■ What the task requires:
Only one stretch of the records below is wanted: the lines from the one holding "(276, 196) none -> (556, 202) //" through the one holding "(189, 267) none -> (291, 288) //". Return it exactly, both ends included.

■ Dataset records:
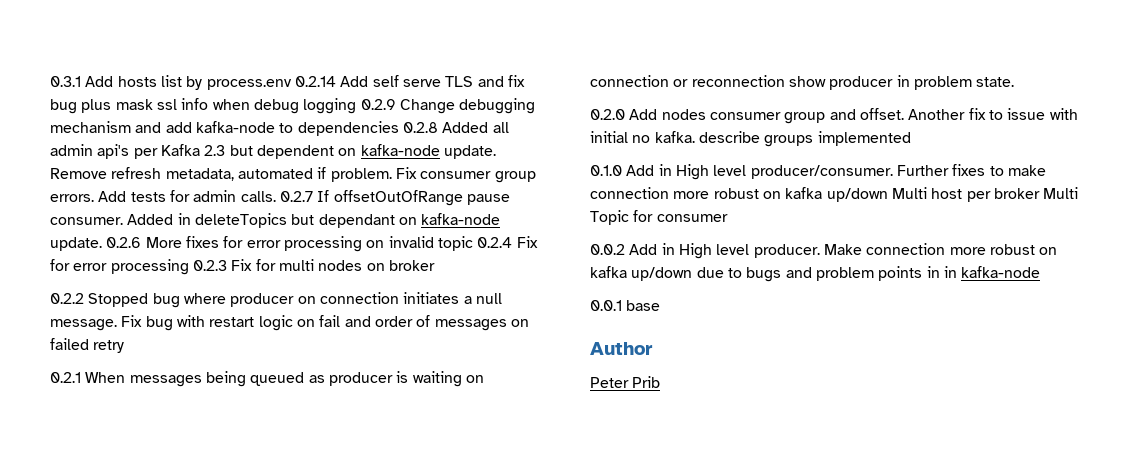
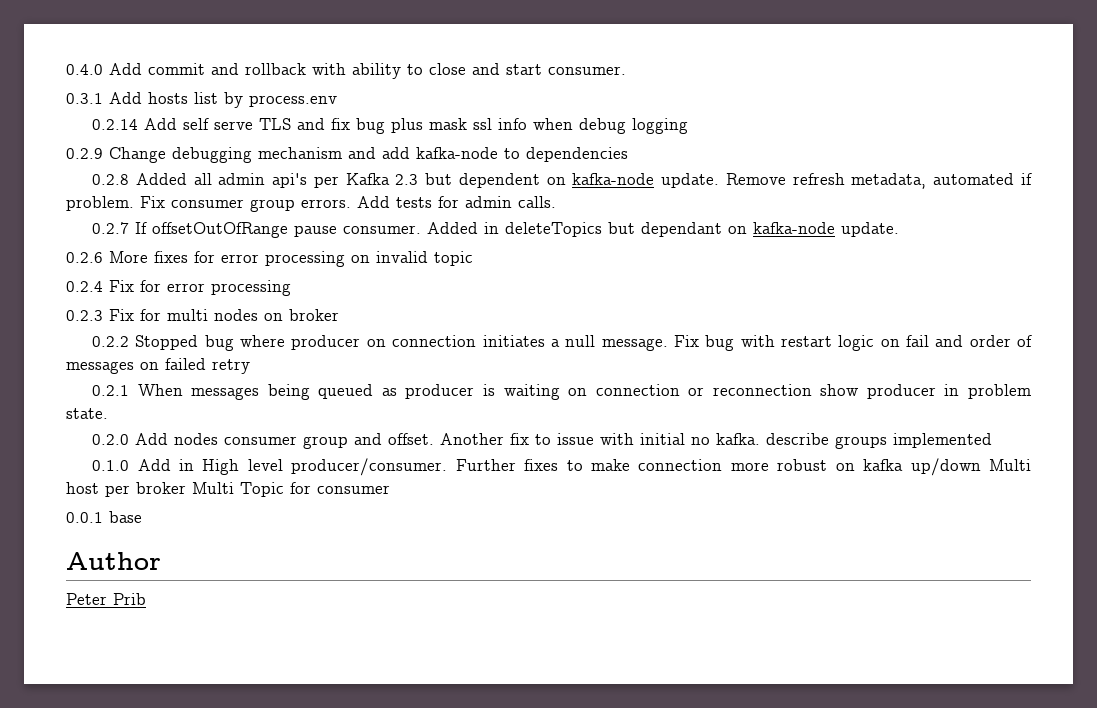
(50, 81) none -> [66,63,626,79] 0.4.0 Add commit and rollback with ability to close and start consumer. //
(292, 84) none -> (337, 101) //
(357, 106) none -> (689, 126) //
(399, 128) none -> (628, 154) //
(276, 196) none -> (556, 202) //
(102, 244) none -> (900, 229) //
(473, 243) none -> (473, 258) //
(189, 267) none -> (291, 288) //
[590,243,1058,259] [590,266,1041,282] // 0.0.2 Add in High level producer. Make connection more robust on kafka up/down due to bugs and problem points in in kafka-node -> (390, 489) none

■ The answer:
(276, 196) none -> (556, 202) //
(102, 244) none -> (900, 229) //
(473, 243) none -> (473, 258) //
(189, 267) none -> (291, 288) //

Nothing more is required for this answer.